When you reach the line containing "-292,7 +292,7 @@", begin copying exactly, and keep going through the last line of the records below, copying nothing before it.

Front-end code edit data
++++

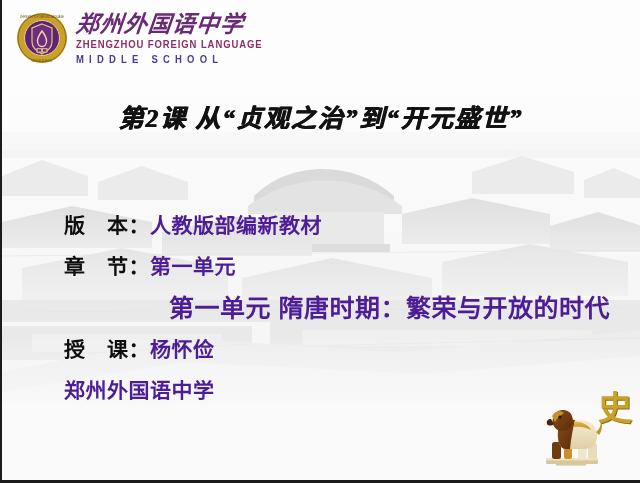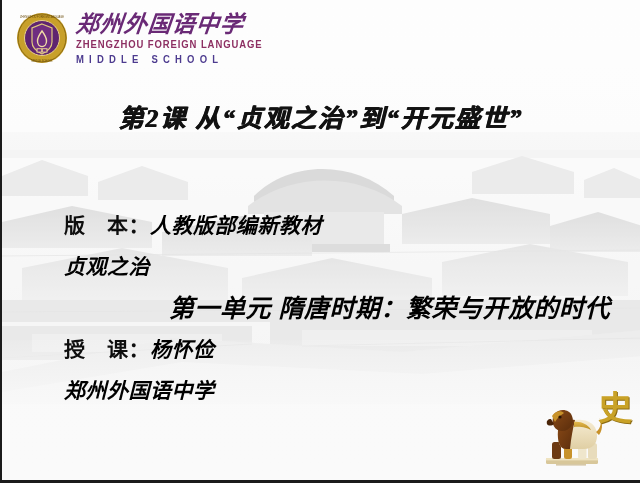--- a/index.html
+++ b/index.html
@@ -146,10 +146,9 @@
   .info-value {
     font-size: 21px;
     font-weight: 700;
-    color: #000000;
+    color: #4c1d95;
     white-space: nowrap;
     letter-spacing: 0.5px;
-    font-style: italic;
   }
   .info-row.indented {
     padding-left: 105px;

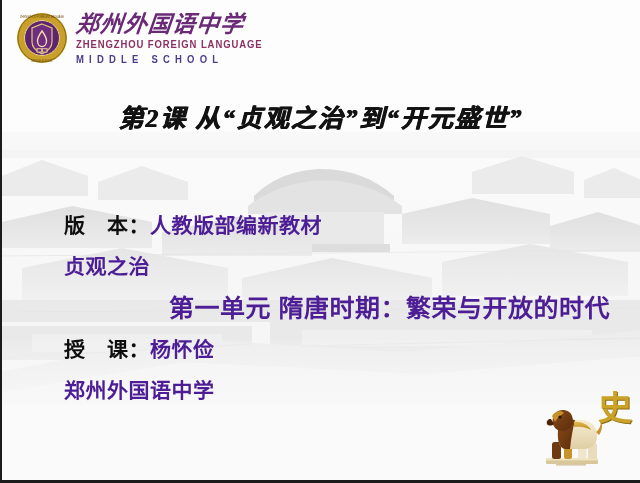--- a/index.html
+++ b/index.html
@@ -291,6 +291,7 @@
       <span class="info-value">人教版部编新教材</span>
     </div>
     <div class="info-row">
+      <span class="info-label">章　节：</span>
       <span class="info-value">贞观之治</span>
     </div>
     <div class="info-row indented">

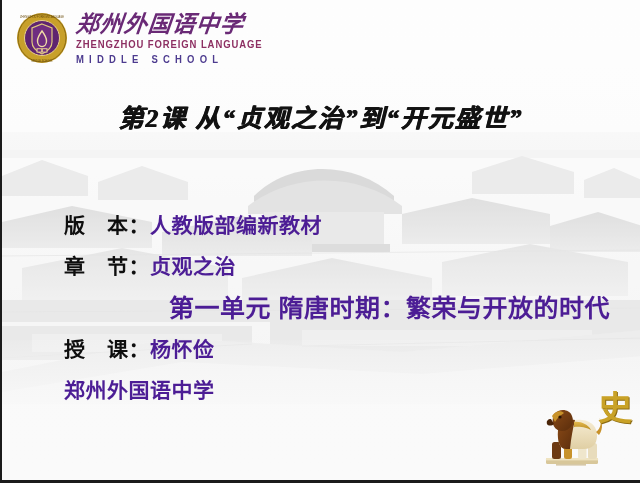--- a/index.html
+++ b/index.html
@@ -292,7 +292,7 @@
     </div>
     <div class="info-row">
       <span class="info-label">章　节：</span>
-      <span class="info-value">贞观之治</span>
+      <span class="info-value">第一单元</span>
     </div>
     <div class="info-row indented">
       <span class="info-value">第一单元  隋唐时期：繁荣与开放的时代</span>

++++

** Result of the exercise **
@@ -292,7 +292,7 @@
     </div>
     <div class="info-row">
       <span class="info-label">章　节：</span>
-      <span class="info-value">贞观之治</span>
+      <span class="info-value">第一单元</span>
     </div>
     <div class="info-row indented">
       <span class="info-value">第一单元  隋唐时期：繁荣与开放的时代</span>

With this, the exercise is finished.